Ansible – updating proxmox host kernel with LXC shared GPU

This is to automate the updating of proxmox host when there is a kernel update which will break the LXC link to the GPU.

It just requires you to reinstall the graphics driver and do a reboot otherwise.

This is after you have done an update / upgrade of your proxmox host.
You will have to change the IP Addresses for your setup.

For me..
10.77.69.2 – Proxmox Host
10.77.69.103 – LXC Plex

########
- hosts: nvidia
  become: true
  become_user: root
  tasks:
    - name: Wait for 10.77.69.2 to become available
      wait_for_connection:
        delay: 5
        timeout: 300

    - name: Check if NVIDIA kernel module is loaded
      shell: lsmod | grep -q '^nvidia'
      register: nvidia_module_check
      ignore_errors: true

    - name: Set NVIDIA module check result as fact
      set_fact:
        nvidia_module_rc: "{{ nvidia_module_check.rc }}"

    - name: Reinstall NVIDIA driver if module is not loaded
      shell: sh /root/NVIDIA-Linux-x86_64-535.154.05.run --silent
      args:
        executable: /bin/bash
      when: nvidia_module_check.rc != 0

    - name: Set fact if NVIDIA driver was installed
      set_fact:
        driver_installed: true
      when: nvidia_module_check.rc != 0

    - name: Reboot system if NVIDIA driver was reinstalled
      reboot:
      when: nvidia_module_check.rc != 0

    - name: Wait for 10.77.69.2 to become available after reboot
      wait_for_connection:
        delay: 10
        timeout: 600
      when: nvidia_module_check.rc != 0

########
- hosts: plex
  become: true
  become_user: root
  tasks:
    - name: Install NVIDIA driver in LXC
      shell: sh /root/NVIDIA-Linux-x86_64-535.154.05.run --no-kernel-module --silent
      args:
        executable: /bin/bash
      when: hostvars['10.77.69.2'].driver_installed | default(false)

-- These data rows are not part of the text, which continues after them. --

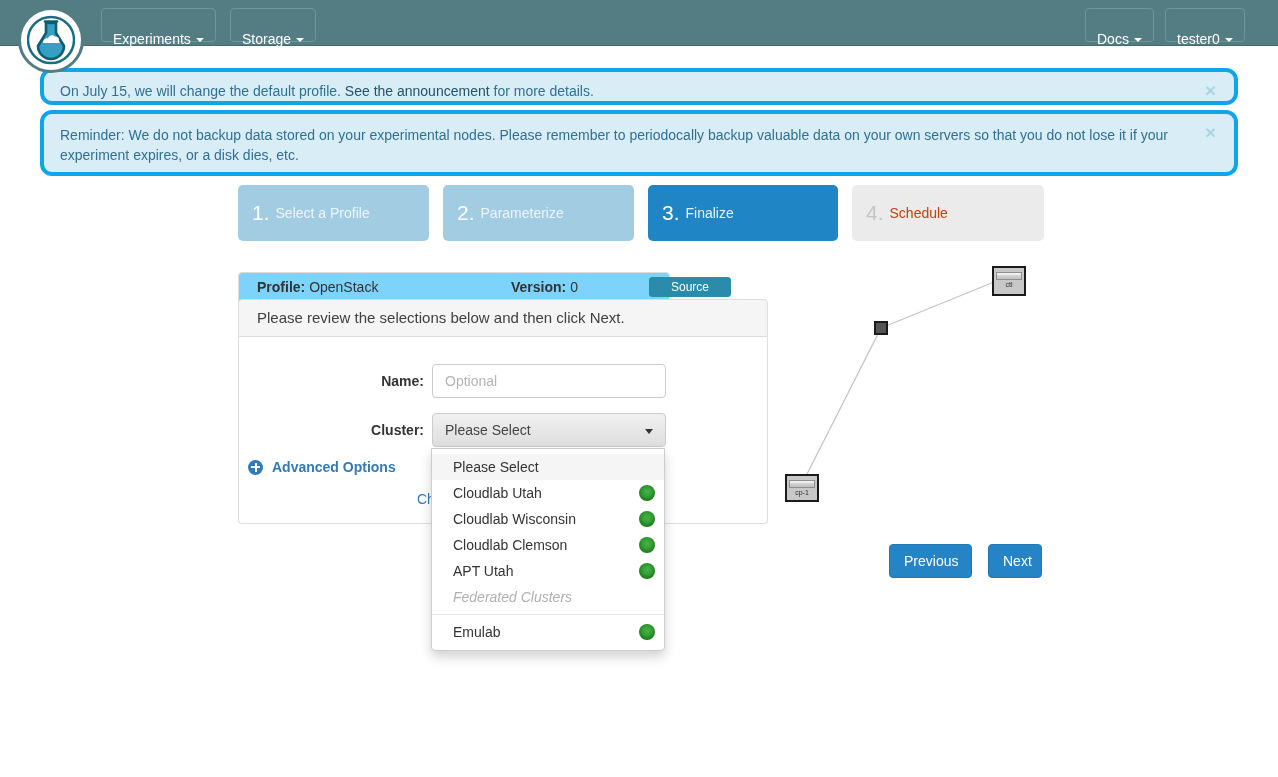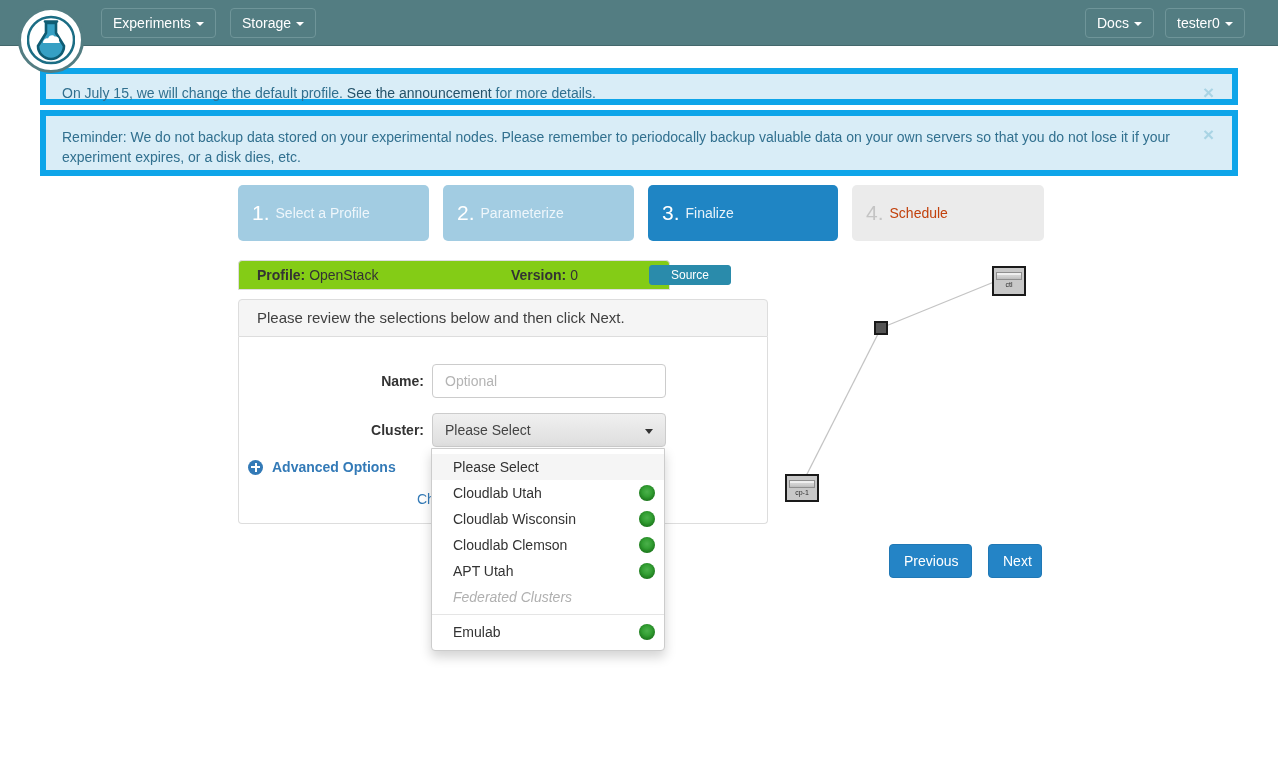"Experiments" .nav-btn { padding: 0 11px -> 16px 11px }
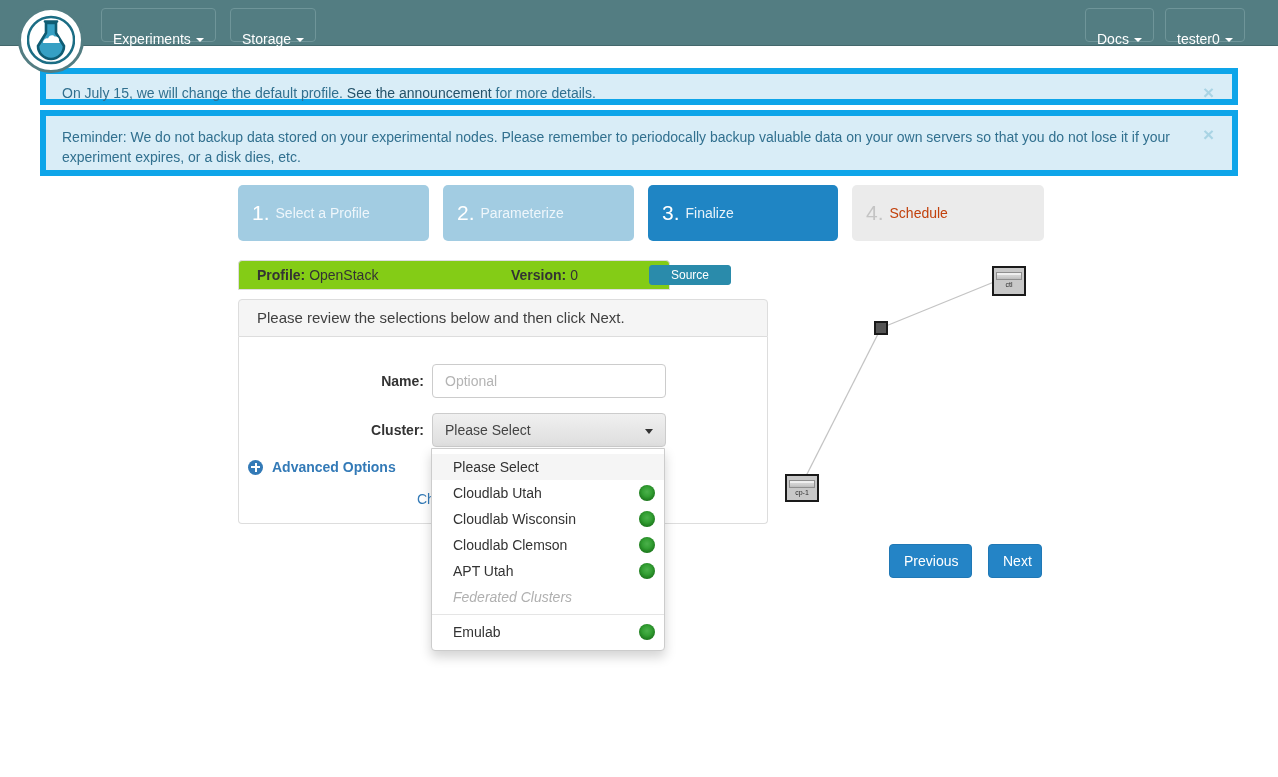"On July 15, we will" .alert { border: 6px solid #0ea5e9 -> 4px solid #0ea5e9; border-radius: 0 -> 12px }
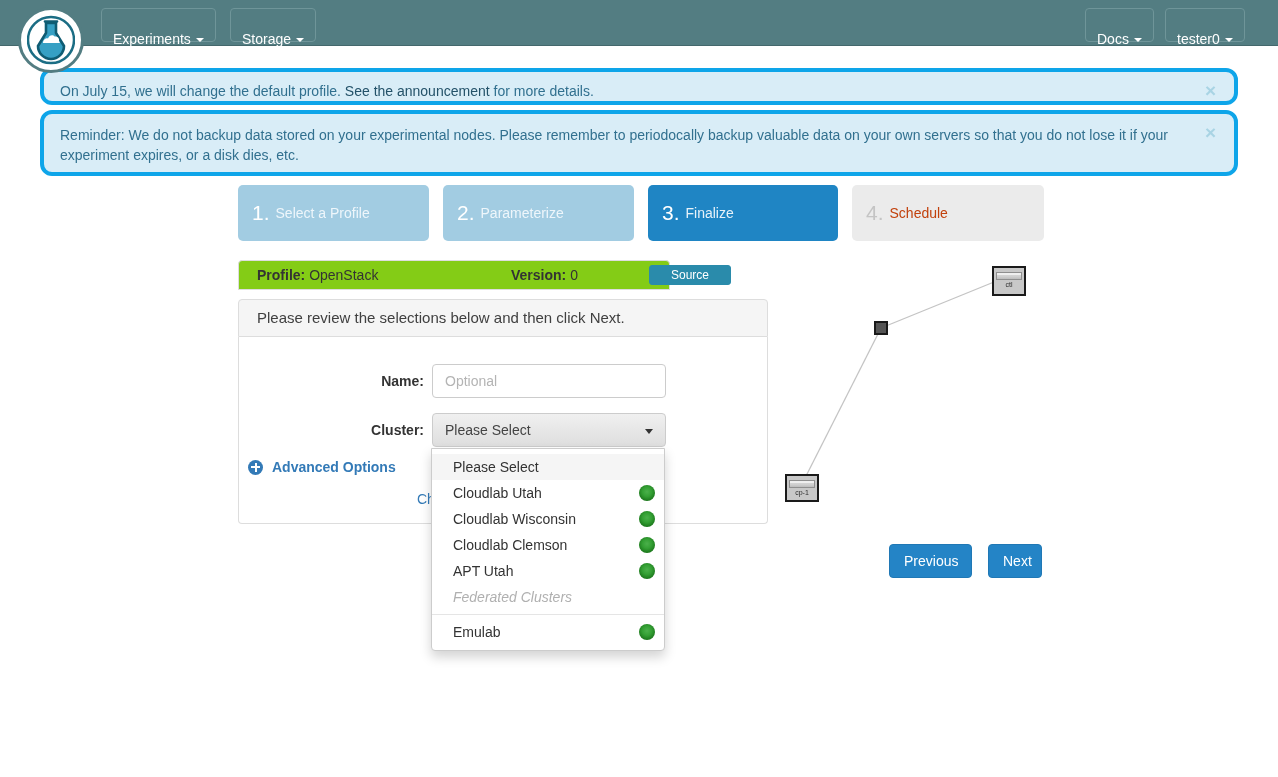"Profile: OpenStack" .profile-bar { background: #84cc16 -> #7dd3fc; top: 260px -> 272px }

    - name: Reboot 10.77.69.103
      reboot:
      when: hostvars['10.77.69.2'].driver_installed | default(false)

    - name: Wait for 10.77.69.103 to become available
      wait_for_connection:
        delay: 10
        timeout: 300
      when: hostvars['10.77.69.2'].driver_installed | default(false)


This will check to see if the kernels for nvidia (my gpu) has been loaded, if not it will reinstall in silent mode. This will also flag a GPU install in ansible to also reinstall the GPU driver in the LXC, only if it needs though.